O entregador de jornal de ‘origem’ italiana das periferias de Rio Branco, que virou o fotógrafo da Amazônia
Aqui neste texto, faço uma homenagem ao fotojornalista Marcos Vicentti. Tive o privilégio de tê-lo como colega de sala no curso de Jornalismo. Eu o culpo por estar até hoje persistindo neste fazer jornalístico. Marcão me levou para a redação do Página 20, onde tudo começou para mim e para ele. Conheci a história daquele entregador de jornal que se transformou num dos melhores nomes da fotografia amazônida. O colega de turma também foi uma das minhas maiores influências profissionais.
Fabio Pontes
dos varadouros de Rio Branco
Era o começo de 2005. Em um canto da sala, meio que tímido e acanhado, um homenzarrão sentava na cadeira para o primeiro dia de aula. O curso se chamava Comunicação Social com Habilitação em Jornalismo. A universidade era o já extinto Instituto de Ensino Superior do Acre, o Iesacre. O homem grandão era nada mais, nada menos do que Marcos Vicentti. Porém, quase nunca os amigos o chamavam de Marcos. Aquela marra de homem com quase dois metros de altura só poderia ser chamado mesmo de Marcão. Ele era grande não só na estatura.

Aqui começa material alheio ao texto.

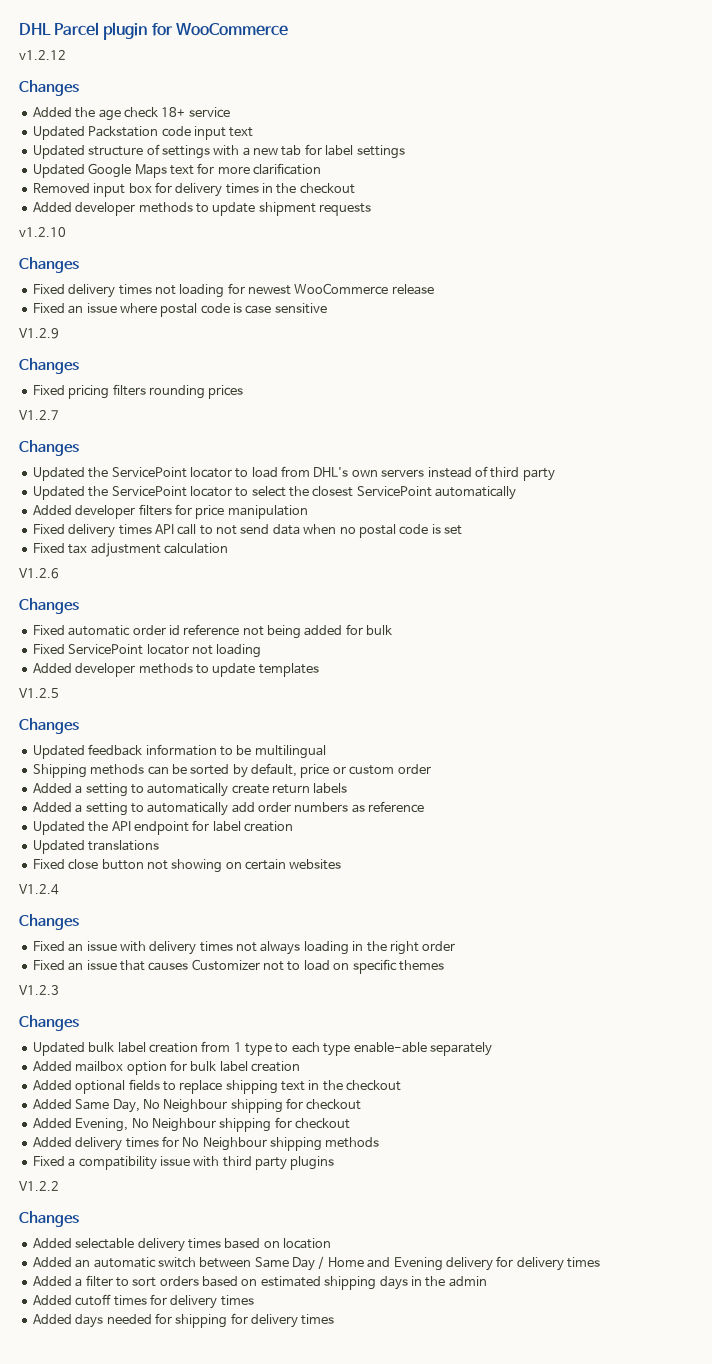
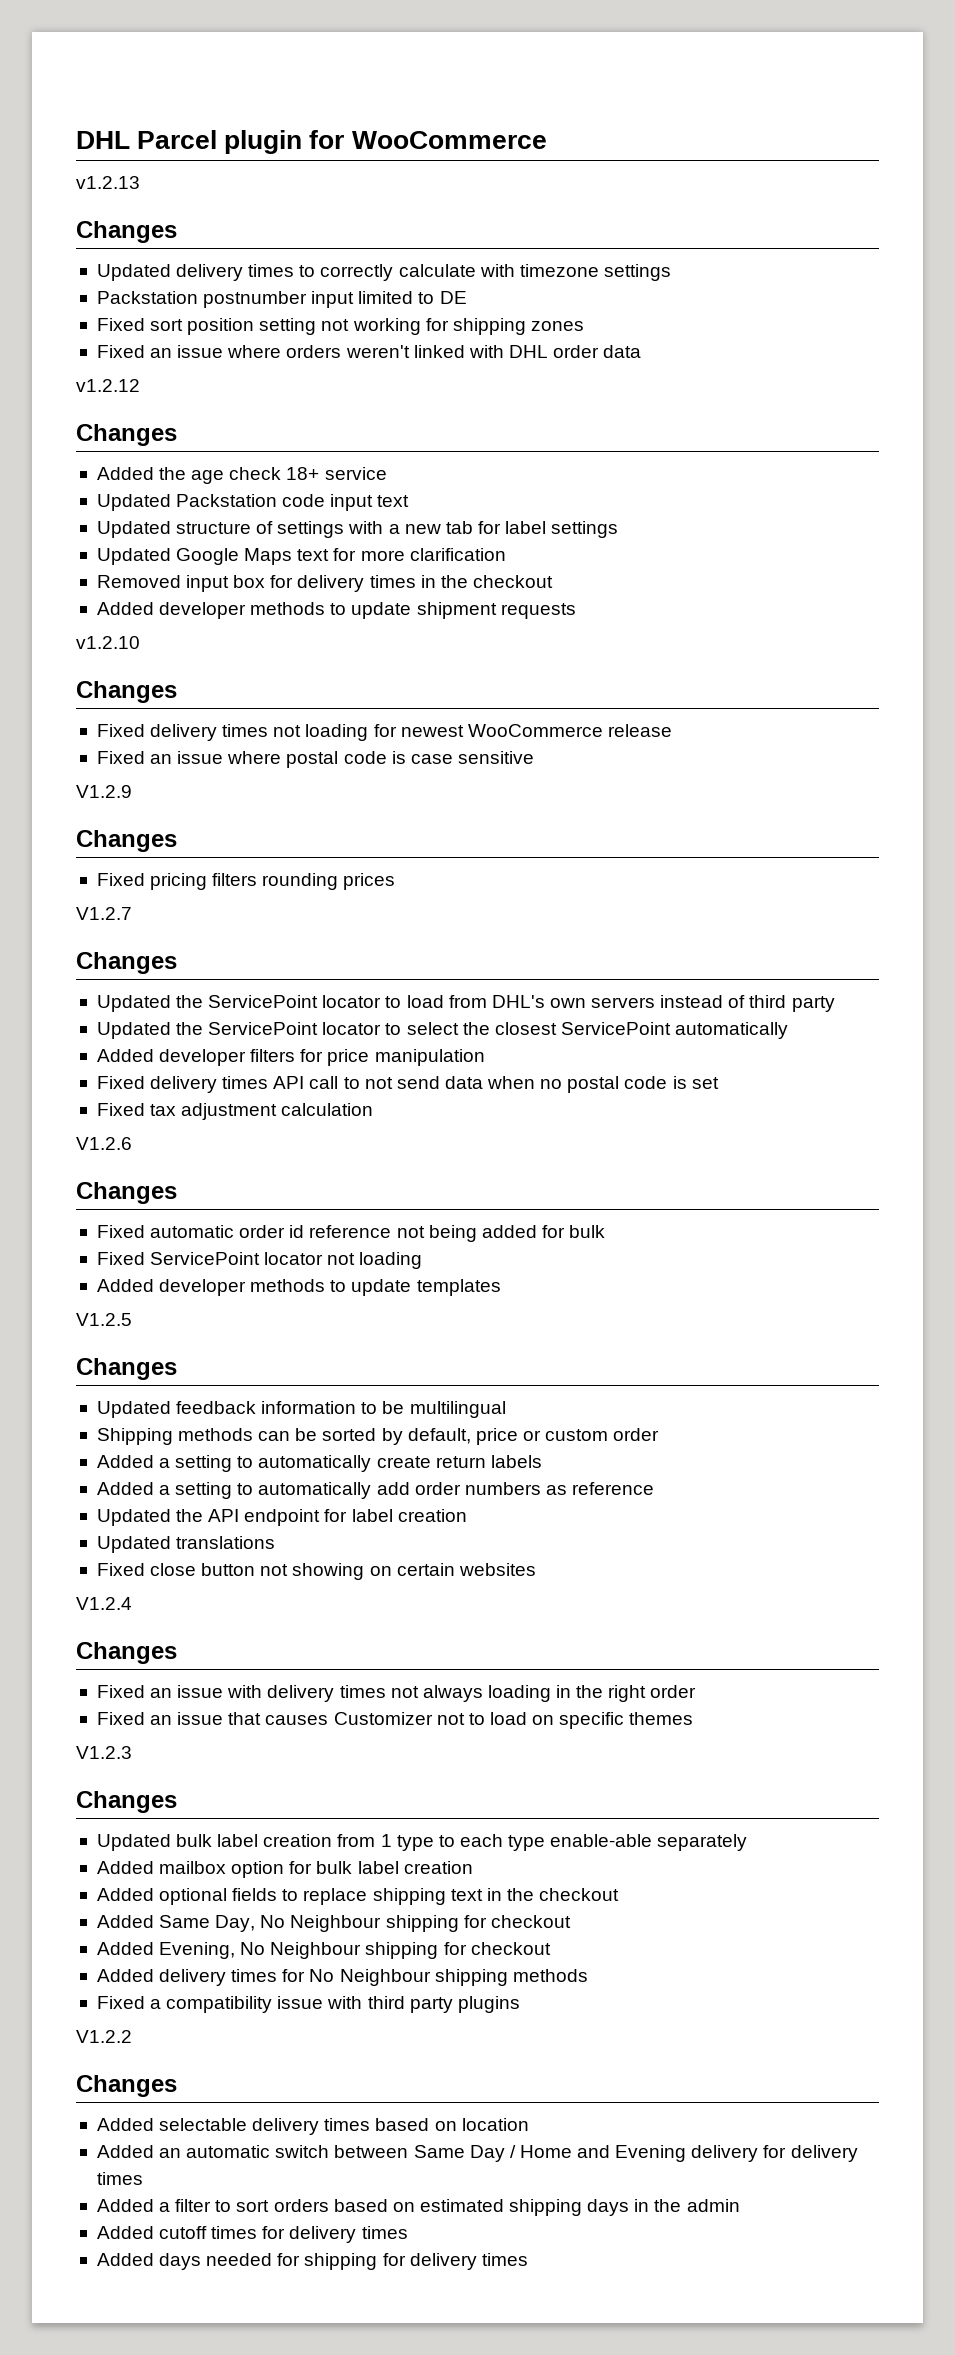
(288, 29) none -> [76,176,140,189] [76,221,177,243] [96,264,671,281] [96,291,467,308] [96,318,584,335] [96,345,642,358] // v1.2.13 // Changes // Updated delivery times to correctly calculate with timezone settings // Packstation postnumber input limited to DE // Fixed sort position setting not working for shipping zones // Fixed an issue where orders weren't linked with DHL order data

Sua grandeza estava no caráter, no profissionalismo e na sua generosidade acreana. Uma grandeza de espírito.
Foi assim que eu conheci Marcos Vicentti. Melhor dizendo, Marcão. A vida me deu o grande privilégio de dividir a minha formação jornalística ao lado de um dos maiores e mais importantes nomes do jornalismo amazônico. Aliás, foi ele quem me introduziu a este mundo tão apaixonante do fazer jornalismo – mesmo com todas as suas angústias. Meio que sem querer, Marcão me empurrou para este mundo de catar e contar histórias. De entrar nas periferias, nas florestas, nos seringais em busca de ouvir a nossa gente – de tirá-las do invisível.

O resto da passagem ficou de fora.